- [Activity] All records are to be reproduced verbatim, with images omitted.

- [Information provided]

+++

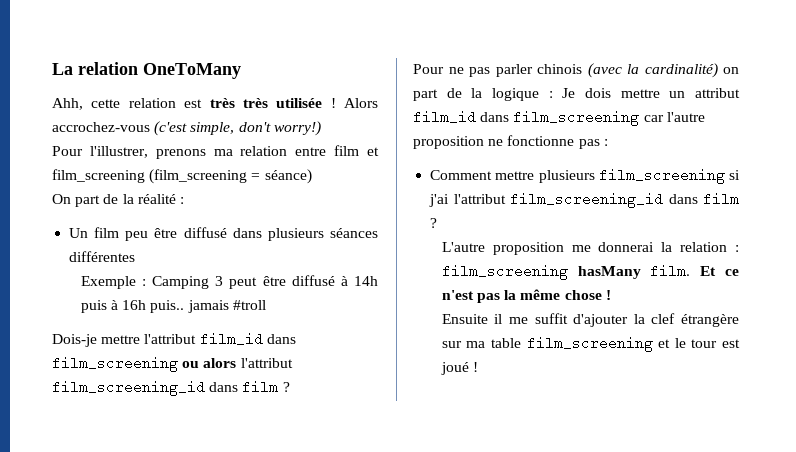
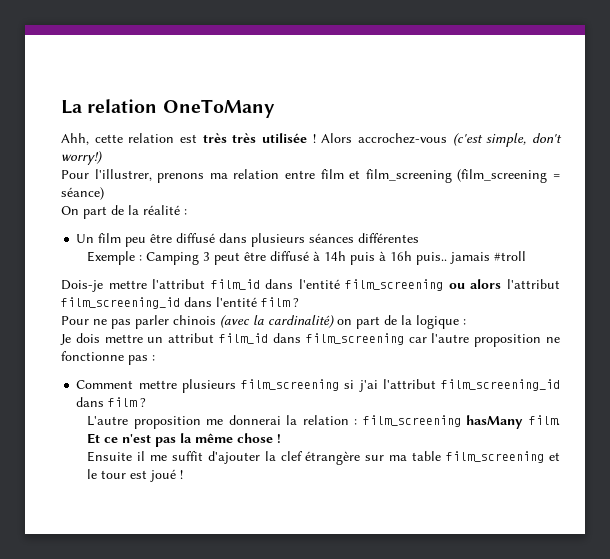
(296, 339) none -> [298,279,340,289] l'entité
(239, 387) none -> [216,297,257,307] l'entité
(553, 94) none -> (466, 322) //

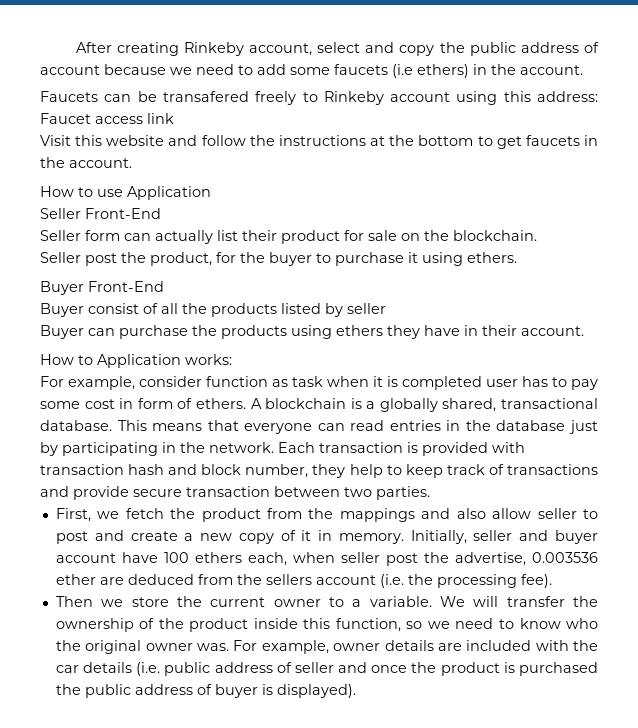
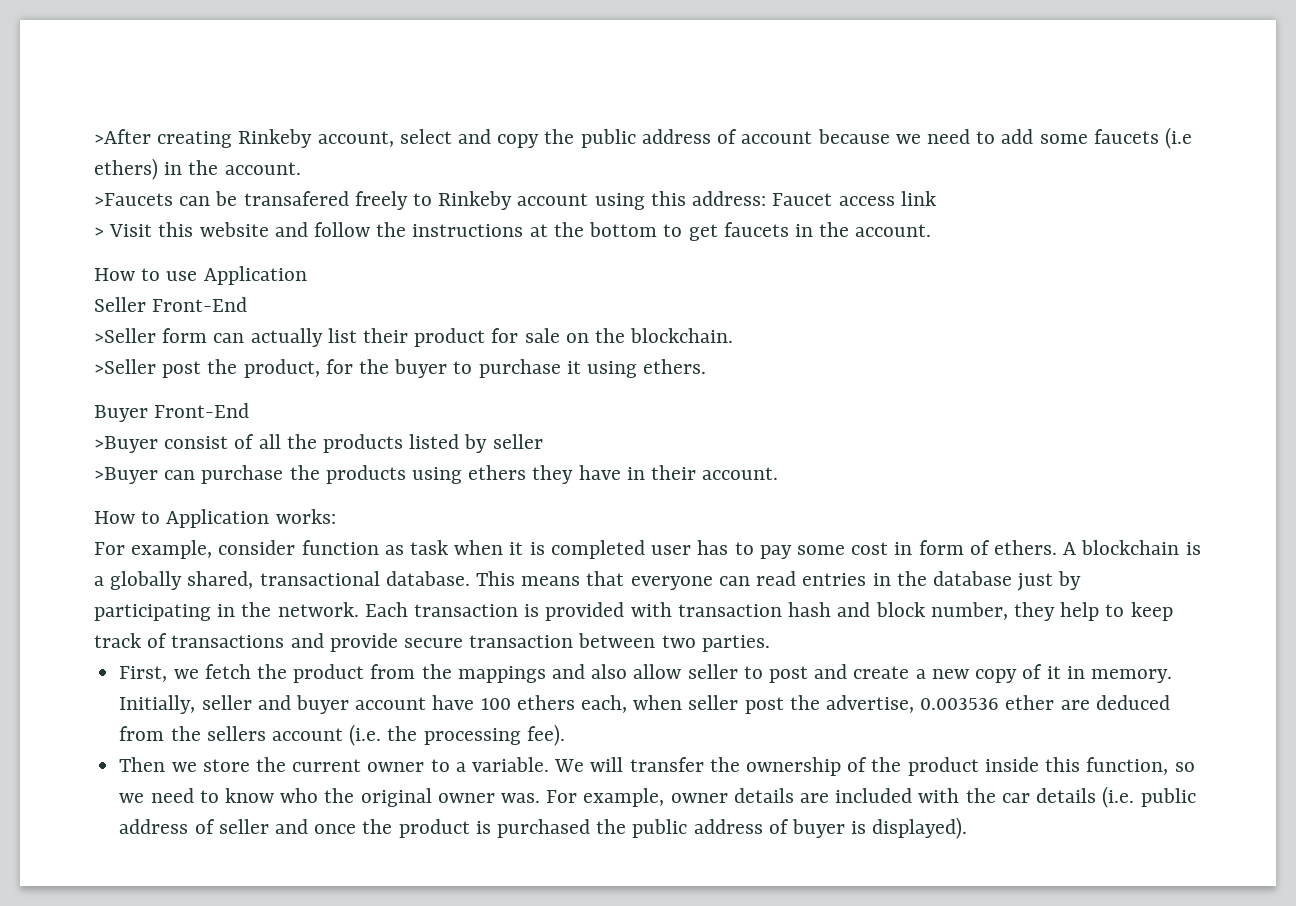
[75,42,112,53] After -> [94,129,151,144] >After
[40,91,98,102] Faucets -> [94,193,173,206] >Faucets
(174, 118) none -> [94,227,104,237] >
[40,230,81,241] Seller -> [94,328,156,343] >Seller
[40,252,81,263] Seller -> [94,359,156,374] >Seller
[40,303,84,317] Buyer -> [94,436,158,453] >Buyer
[40,325,84,339] Buyer -> [94,467,158,484] >Buyer

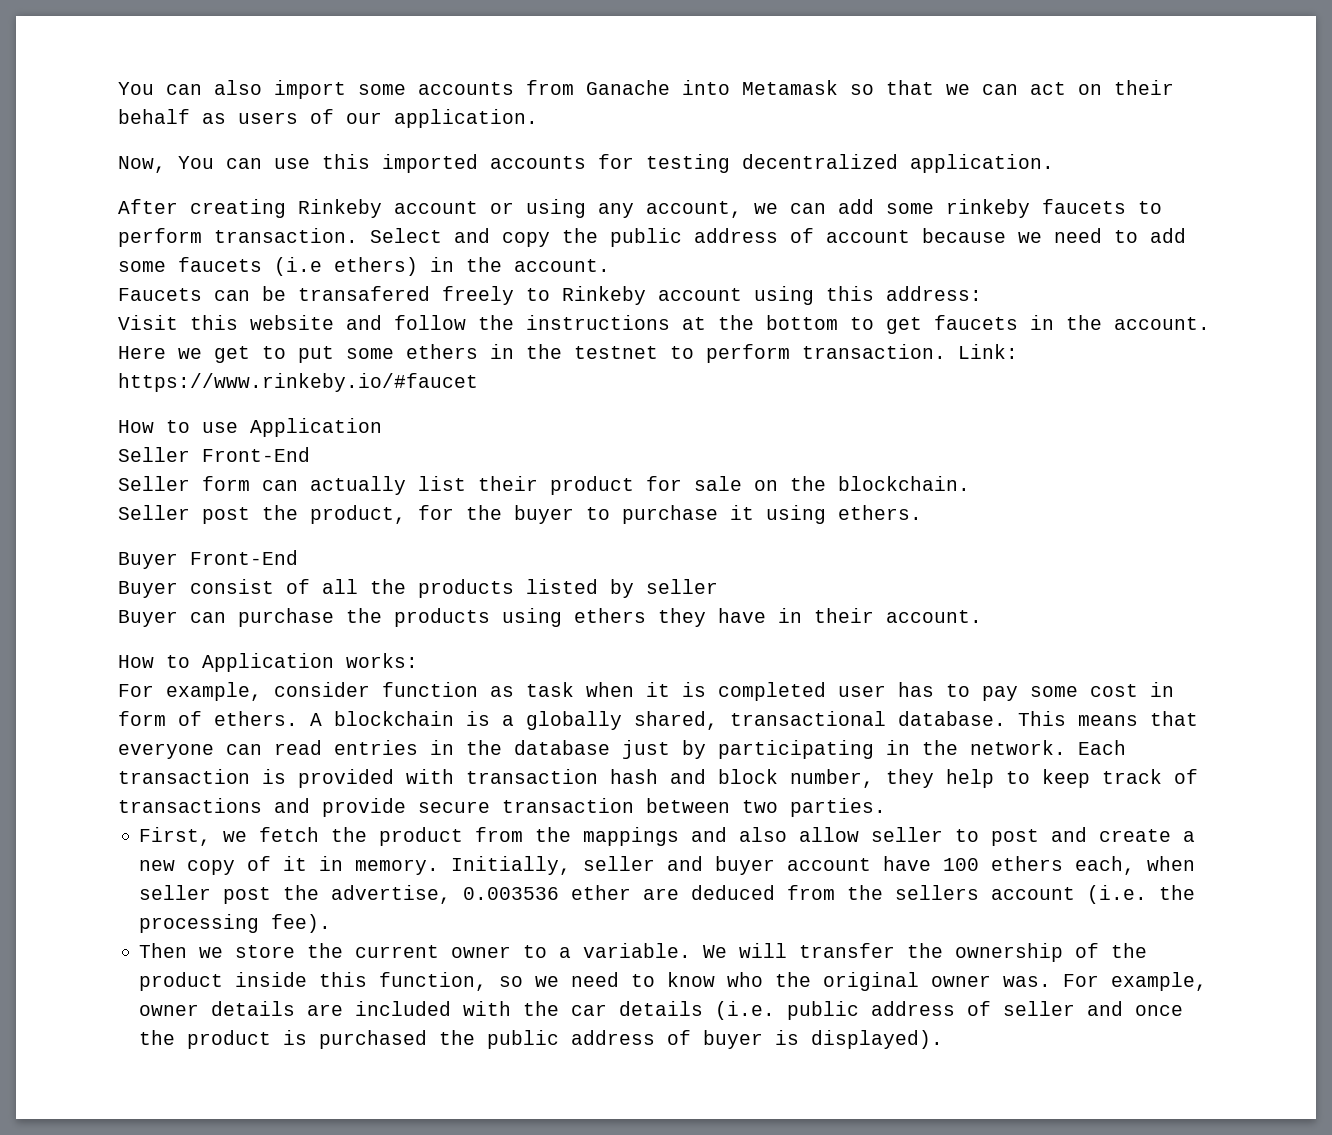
[94,129,452,148] >After creating Rinkeby account, select -> [118,80,1174,99] [118,109,538,128] [118,154,1054,173] [118,199,1162,218] [118,228,442,247] You can also import some accounts from Ganache into Metamask so that we can act on their behalf as users of our application. // Now, You can use this imported accounts for testing decentralized application. // After creating Rinkeby account or using any account, we can add some rinkeby faucets to perform transaction. Select
[94,193,173,206] >Faucets -> [118,288,202,301] Faucets
[772,191,936,206] [94,227,104,237] Faucet access link // > -> (982, 293) //
(932, 230) none -> [118,344,1018,363] [118,373,478,392] Here we get to put some ethers in the testnet to perform transaction. Link: https://www.rinkeby.io/#faucet
[94,328,156,343] >Seller -> [118,476,190,491] Seller
[94,359,156,374] >Seller -> [118,505,190,520] Seller
[94,436,158,453] >Buyer -> [118,581,178,598] Buyer
[94,467,158,484] >Buyer -> [118,610,178,627] Buyer

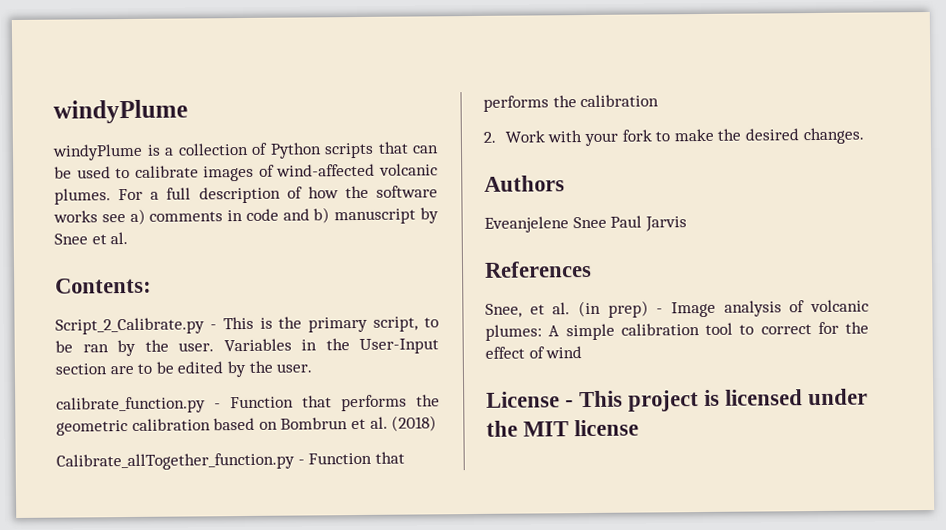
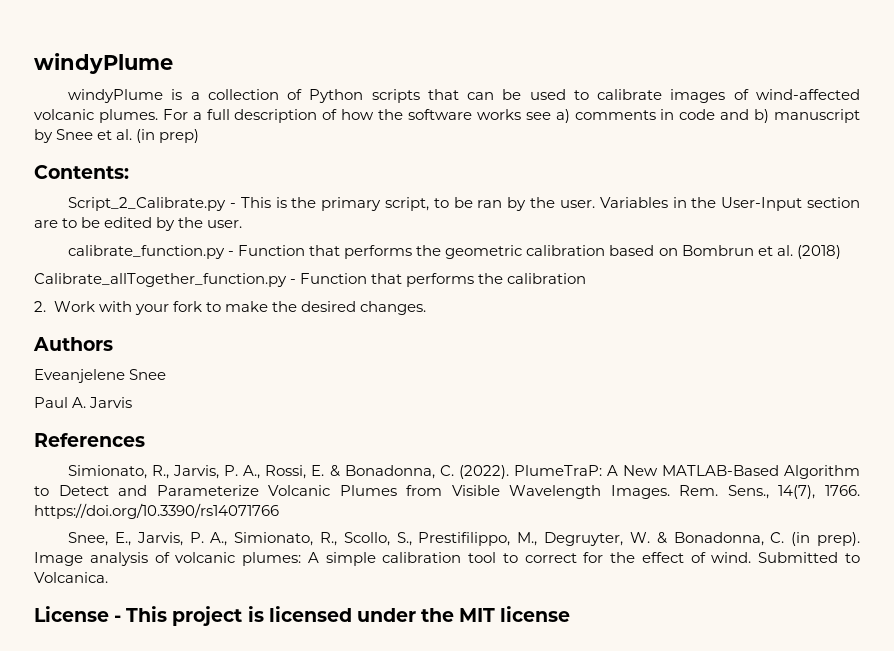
(129, 238) none -> [136,129,200,143] (in prep)
[610,215,643,228] Paul -> [34,397,87,408] // Paul A.
[485,300,664,318] Snee, et al. (in prep) - -> [68,465,860,479] [34,485,861,499] [34,503,279,519] [68,532,860,546] Simionato, R., Jarvis, P. A., Rossi, E. & Bonadonna, C. (2022). PlumeTraP: A New MATLAB-Based Algorithm to Detect and Parameterize Volcanic Plumes from Visible Wavelength Images. Rem. Sens., 14(7), 1766. https://doi.org/10.3390/rs14071766 // Snee, E., Jarvis, P. A., Simionato, R., Scollo, S., Prestifilippo, M., Degruyter, W. & Bonadonna, C. (in prep).
[545,346,583,359] wind -> [711,552,860,563] [34,572,108,583] wind. Submitted to Volcanica.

+++

- [Result below]
(296, 339) none -> [298,279,340,289] l'entité
(239, 387) none -> [216,297,257,307] l'entité
(553, 94) none -> (466, 322) //

[75,42,112,53] After -> [94,129,151,144] >After
[40,91,98,102] Faucets -> [94,193,173,206] >Faucets
(174, 118) none -> [94,227,104,237] >
[40,230,81,241] Seller -> [94,328,156,343] >Seller
[40,252,81,263] Seller -> [94,359,156,374] >Seller
[40,303,84,317] Buyer -> [94,436,158,453] >Buyer
[40,325,84,339] Buyer -> [94,467,158,484] >Buyer

[94,129,452,148] >After creating Rinkeby account, select -> [118,80,1174,99] [118,109,538,128] [118,154,1054,173] [118,199,1162,218] [118,228,442,247] You can also import some accounts from Ganache into Metamask so that we can act on their behalf as users of our application. // Now, You can use this imported accounts for testing decentralized application. // After creating Rinkeby account or using any account, we can add some rinkeby faucets to perform transaction. Select
[94,193,173,206] >Faucets -> [118,288,202,301] Faucets
[772,191,936,206] [94,227,104,237] Faucet access link // > -> (982, 293) //
(932, 230) none -> [118,344,1018,363] [118,373,478,392] Here we get to put some ethers in the testnet to perform transaction. Link: https://www.rinkeby.io/#faucet
[94,328,156,343] >Seller -> [118,476,190,491] Seller
[94,359,156,374] >Seller -> [118,505,190,520] Seller
[94,436,158,453] >Buyer -> [118,581,178,598] Buyer
[94,467,158,484] >Buyer -> [118,610,178,627] Buyer

(129, 238) none -> [136,129,200,143] (in prep)
[610,215,643,228] Paul -> [34,397,87,408] // Paul A.
[485,300,664,318] Snee, et al. (in prep) - -> [68,465,860,479] [34,485,861,499] [34,503,279,519] [68,532,860,546] Simionato, R., Jarvis, P. A., Rossi, E. & Bonadonna, C. (2022). PlumeTraP: A New MATLAB-Based Algorithm to Detect and Parameterize Volcanic Plumes from Visible Wavelength Images. Rem. Sens., 14(7), 1766. https://doi.org/10.3390/rs14071766 // Snee, E., Jarvis, P. A., Simionato, R., Scollo, S., Prestifilippo, M., Degruyter, W. & Bonadonna, C. (in prep).
[545,346,583,359] wind -> [711,552,860,563] [34,572,108,583] wind. Submitted to Volcanica.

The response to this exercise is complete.